The records below are to be repeated in full, exactly as they are.

** Opening SUPPLIED DATA block **

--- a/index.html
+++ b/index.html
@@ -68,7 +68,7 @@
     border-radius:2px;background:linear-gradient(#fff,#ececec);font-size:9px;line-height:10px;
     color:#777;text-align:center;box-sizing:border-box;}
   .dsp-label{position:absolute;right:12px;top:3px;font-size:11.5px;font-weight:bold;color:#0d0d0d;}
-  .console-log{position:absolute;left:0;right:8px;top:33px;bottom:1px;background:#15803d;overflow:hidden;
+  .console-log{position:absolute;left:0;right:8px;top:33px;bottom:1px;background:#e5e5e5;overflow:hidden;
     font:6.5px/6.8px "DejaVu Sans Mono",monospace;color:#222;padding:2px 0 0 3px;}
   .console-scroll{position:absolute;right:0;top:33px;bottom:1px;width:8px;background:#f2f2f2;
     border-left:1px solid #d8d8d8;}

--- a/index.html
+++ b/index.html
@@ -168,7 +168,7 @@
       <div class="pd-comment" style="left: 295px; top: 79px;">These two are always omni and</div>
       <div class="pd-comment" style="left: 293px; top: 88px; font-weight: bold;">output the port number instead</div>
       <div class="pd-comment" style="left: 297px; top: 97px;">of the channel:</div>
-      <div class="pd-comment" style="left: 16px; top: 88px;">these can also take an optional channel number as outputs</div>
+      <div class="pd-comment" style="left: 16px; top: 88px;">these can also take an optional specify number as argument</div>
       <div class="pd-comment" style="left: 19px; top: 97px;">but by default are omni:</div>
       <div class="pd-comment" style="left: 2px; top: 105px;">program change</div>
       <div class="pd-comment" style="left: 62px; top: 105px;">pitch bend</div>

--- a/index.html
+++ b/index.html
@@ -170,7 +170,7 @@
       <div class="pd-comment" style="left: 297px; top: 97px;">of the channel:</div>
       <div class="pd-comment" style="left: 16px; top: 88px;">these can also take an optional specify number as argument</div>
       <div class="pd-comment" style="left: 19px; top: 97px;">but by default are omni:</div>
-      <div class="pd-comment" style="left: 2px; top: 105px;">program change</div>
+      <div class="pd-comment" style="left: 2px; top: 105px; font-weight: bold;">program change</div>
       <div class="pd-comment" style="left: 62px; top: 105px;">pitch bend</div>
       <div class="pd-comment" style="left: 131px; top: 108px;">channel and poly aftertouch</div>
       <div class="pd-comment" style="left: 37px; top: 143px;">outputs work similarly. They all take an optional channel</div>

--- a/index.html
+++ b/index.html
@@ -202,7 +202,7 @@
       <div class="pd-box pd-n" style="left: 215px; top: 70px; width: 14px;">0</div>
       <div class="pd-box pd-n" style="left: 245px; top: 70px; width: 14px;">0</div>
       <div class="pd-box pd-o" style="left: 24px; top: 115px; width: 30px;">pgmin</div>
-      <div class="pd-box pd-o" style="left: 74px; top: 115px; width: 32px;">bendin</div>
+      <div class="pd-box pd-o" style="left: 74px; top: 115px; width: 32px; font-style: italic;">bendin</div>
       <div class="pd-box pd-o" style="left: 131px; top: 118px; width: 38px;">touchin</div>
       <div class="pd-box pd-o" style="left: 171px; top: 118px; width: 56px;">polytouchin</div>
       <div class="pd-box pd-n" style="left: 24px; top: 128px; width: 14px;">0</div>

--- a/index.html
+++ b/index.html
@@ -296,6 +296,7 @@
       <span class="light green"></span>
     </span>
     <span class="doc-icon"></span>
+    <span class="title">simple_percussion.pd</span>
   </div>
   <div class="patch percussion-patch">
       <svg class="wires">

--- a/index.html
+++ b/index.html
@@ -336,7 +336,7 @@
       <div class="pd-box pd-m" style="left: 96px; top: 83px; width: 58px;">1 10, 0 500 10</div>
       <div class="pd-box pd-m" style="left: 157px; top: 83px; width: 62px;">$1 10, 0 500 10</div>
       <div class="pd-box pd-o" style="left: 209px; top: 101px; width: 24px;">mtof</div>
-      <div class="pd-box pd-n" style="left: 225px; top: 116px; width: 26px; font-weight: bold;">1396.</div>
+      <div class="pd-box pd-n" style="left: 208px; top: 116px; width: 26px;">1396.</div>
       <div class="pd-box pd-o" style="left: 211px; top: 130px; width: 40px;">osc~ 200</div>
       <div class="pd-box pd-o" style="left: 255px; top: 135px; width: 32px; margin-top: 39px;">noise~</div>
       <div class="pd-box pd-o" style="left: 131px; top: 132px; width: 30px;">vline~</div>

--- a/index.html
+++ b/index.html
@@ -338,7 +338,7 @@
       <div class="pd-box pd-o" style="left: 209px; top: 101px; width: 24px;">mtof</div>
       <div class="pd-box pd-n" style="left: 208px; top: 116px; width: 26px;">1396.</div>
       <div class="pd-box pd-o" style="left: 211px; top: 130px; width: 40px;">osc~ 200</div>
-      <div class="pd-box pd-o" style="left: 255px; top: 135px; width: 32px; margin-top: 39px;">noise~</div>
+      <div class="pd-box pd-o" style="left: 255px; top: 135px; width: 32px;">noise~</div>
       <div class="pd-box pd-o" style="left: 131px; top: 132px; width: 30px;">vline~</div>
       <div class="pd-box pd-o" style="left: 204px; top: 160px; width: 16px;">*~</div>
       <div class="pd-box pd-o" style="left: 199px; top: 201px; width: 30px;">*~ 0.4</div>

** Closing SUPPLIED DATA block **

◆ **TASK OUTPUT**:
--- a/index.html
+++ b/index.html
@@ -68,7 +68,7 @@
     border-radius:2px;background:linear-gradient(#fff,#ececec);font-size:9px;line-height:10px;
     color:#777;text-align:center;box-sizing:border-box;}
   .dsp-label{position:absolute;right:12px;top:3px;font-size:11.5px;font-weight:bold;color:#0d0d0d;}
-  .console-log{position:absolute;left:0;right:8px;top:33px;bottom:1px;background:#15803d;overflow:hidden;
+  .console-log{position:absolute;left:0;right:8px;top:33px;bottom:1px;background:#e5e5e5;overflow:hidden;
     font:6.5px/6.8px "DejaVu Sans Mono",monospace;color:#222;padding:2px 0 0 3px;}
   .console-scroll{position:absolute;right:0;top:33px;bottom:1px;width:8px;background:#f2f2f2;
     border-left:1px solid #d8d8d8;}

--- a/index.html
+++ b/index.html
@@ -168,7 +168,7 @@
       <div class="pd-comment" style="left: 295px; top: 79px;">These two are always omni and</div>
       <div class="pd-comment" style="left: 293px; top: 88px; font-weight: bold;">output the port number instead</div>
       <div class="pd-comment" style="left: 297px; top: 97px;">of the channel:</div>
-      <div class="pd-comment" style="left: 16px; top: 88px;">these can also take an optional channel number as outputs</div>
+      <div class="pd-comment" style="left: 16px; top: 88px;">these can also take an optional specify number as argument</div>
       <div class="pd-comment" style="left: 19px; top: 97px;">but by default are omni:</div>
       <div class="pd-comment" style="left: 2px; top: 105px;">program change</div>
       <div class="pd-comment" style="left: 62px; top: 105px;">pitch bend</div>

--- a/index.html
+++ b/index.html
@@ -170,7 +170,7 @@
       <div class="pd-comment" style="left: 297px; top: 97px;">of the channel:</div>
       <div class="pd-comment" style="left: 16px; top: 88px;">these can also take an optional specify number as argument</div>
       <div class="pd-comment" style="left: 19px; top: 97px;">but by default are omni:</div>
-      <div class="pd-comment" style="left: 2px; top: 105px;">program change</div>
+      <div class="pd-comment" style="left: 2px; top: 105px; font-weight: bold;">program change</div>
       <div class="pd-comment" style="left: 62px; top: 105px;">pitch bend</div>
       <div class="pd-comment" style="left: 131px; top: 108px;">channel and poly aftertouch</div>
       <div class="pd-comment" style="left: 37px; top: 143px;">outputs work similarly. They all take an optional channel</div>

--- a/index.html
+++ b/index.html
@@ -202,7 +202,7 @@
       <div class="pd-box pd-n" style="left: 215px; top: 70px; width: 14px;">0</div>
       <div class="pd-box pd-n" style="left: 245px; top: 70px; width: 14px;">0</div>
       <div class="pd-box pd-o" style="left: 24px; top: 115px; width: 30px;">pgmin</div>
-      <div class="pd-box pd-o" style="left: 74px; top: 115px; width: 32px;">bendin</div>
+      <div class="pd-box pd-o" style="left: 74px; top: 115px; width: 32px; font-style: italic;">bendin</div>
       <div class="pd-box pd-o" style="left: 131px; top: 118px; width: 38px;">touchin</div>
       <div class="pd-box pd-o" style="left: 171px; top: 118px; width: 56px;">polytouchin</div>
       <div class="pd-box pd-n" style="left: 24px; top: 128px; width: 14px;">0</div>

--- a/index.html
+++ b/index.html
@@ -296,6 +296,7 @@
       <span class="light green"></span>
     </span>
     <span class="doc-icon"></span>
+    <span class="title">simple_percussion.pd</span>
   </div>
   <div class="patch percussion-patch">
       <svg class="wires">

--- a/index.html
+++ b/index.html
@@ -336,7 +336,7 @@
       <div class="pd-box pd-m" style="left: 96px; top: 83px; width: 58px;">1 10, 0 500 10</div>
       <div class="pd-box pd-m" style="left: 157px; top: 83px; width: 62px;">$1 10, 0 500 10</div>
       <div class="pd-box pd-o" style="left: 209px; top: 101px; width: 24px;">mtof</div>
-      <div class="pd-box pd-n" style="left: 225px; top: 116px; width: 26px; font-weight: bold;">1396.</div>
+      <div class="pd-box pd-n" style="left: 208px; top: 116px; width: 26px;">1396.</div>
       <div class="pd-box pd-o" style="left: 211px; top: 130px; width: 40px;">osc~ 200</div>
       <div class="pd-box pd-o" style="left: 255px; top: 135px; width: 32px; margin-top: 39px;">noise~</div>
       <div class="pd-box pd-o" style="left: 131px; top: 132px; width: 30px;">vline~</div>

--- a/index.html
+++ b/index.html
@@ -338,7 +338,7 @@
       <div class="pd-box pd-o" style="left: 209px; top: 101px; width: 24px;">mtof</div>
       <div class="pd-box pd-n" style="left: 208px; top: 116px; width: 26px;">1396.</div>
       <div class="pd-box pd-o" style="left: 211px; top: 130px; width: 40px;">osc~ 200</div>
-      <div class="pd-box pd-o" style="left: 255px; top: 135px; width: 32px; margin-top: 39px;">noise~</div>
+      <div class="pd-box pd-o" style="left: 255px; top: 135px; width: 32px;">noise~</div>
       <div class="pd-box pd-o" style="left: 131px; top: 132px; width: 30px;">vline~</div>
       <div class="pd-box pd-o" style="left: 204px; top: 160px; width: 16px;">*~</div>
       <div class="pd-box pd-o" style="left: 199px; top: 201px; width: 30px;">*~ 0.4</div>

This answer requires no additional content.